## WHAT YOU HAVE TO DO
The records below are to be restated word for word, with their images omitted.

## ENTRIES SUPPLIED

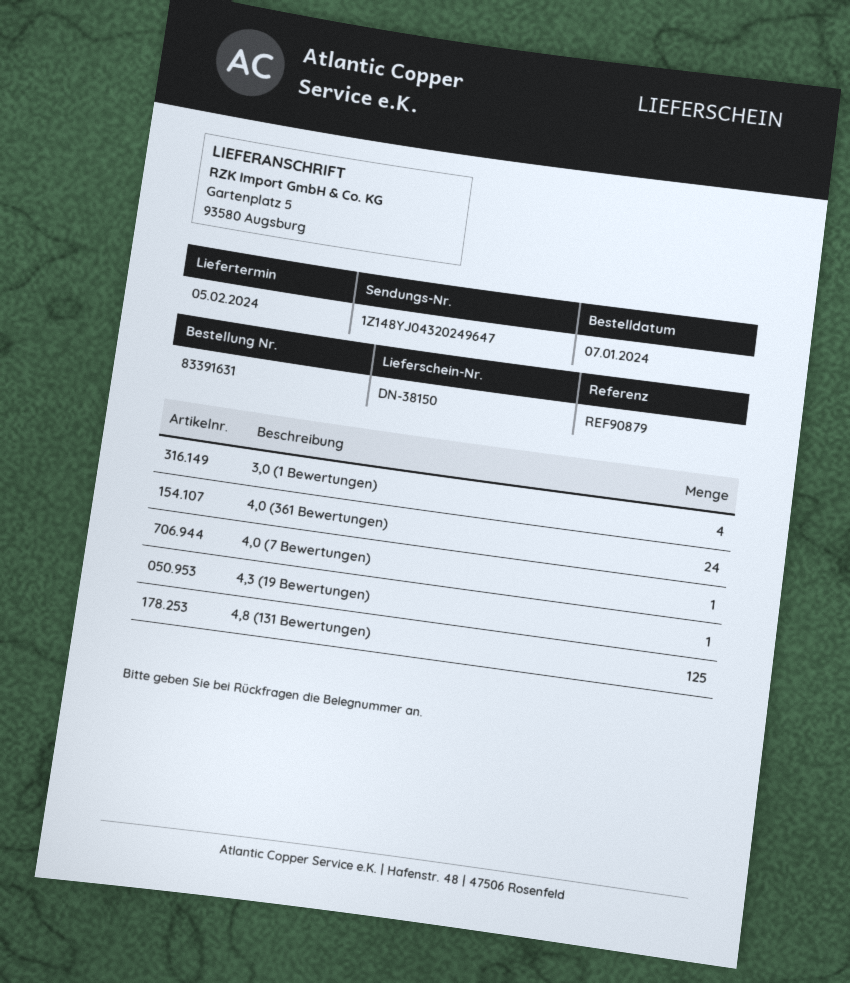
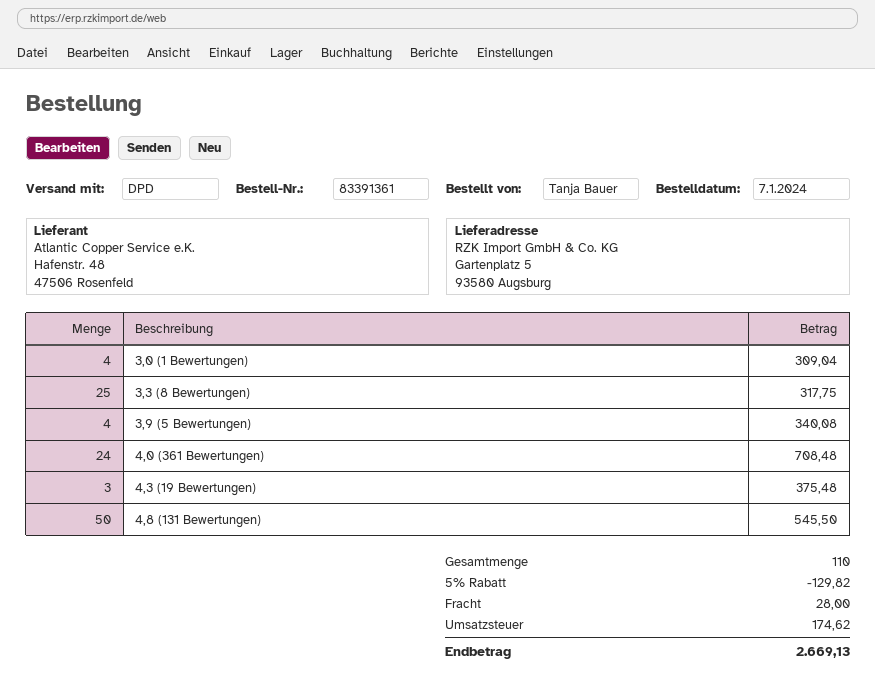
order number: 83391631 -> 83391361
4,0 (7 Bewertungen): 1 -> none
4,3 (19 Bewertungen): 1 -> 3
4,8 (131 Bewertungen): 125 -> 50
3,3 (8 Bewertungen): none -> 25
3,9 (5 Bewertungen): none -> 4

## FINISHED TASK
order number: 83391631 -> 83391361
4,0 (7 Bewertungen): 1 -> none
4,3 (19 Bewertungen): 1 -> 3
4,8 (131 Bewertungen): 125 -> 50
3,3 (8 Bewertungen): none -> 25
3,9 (5 Bewertungen): none -> 4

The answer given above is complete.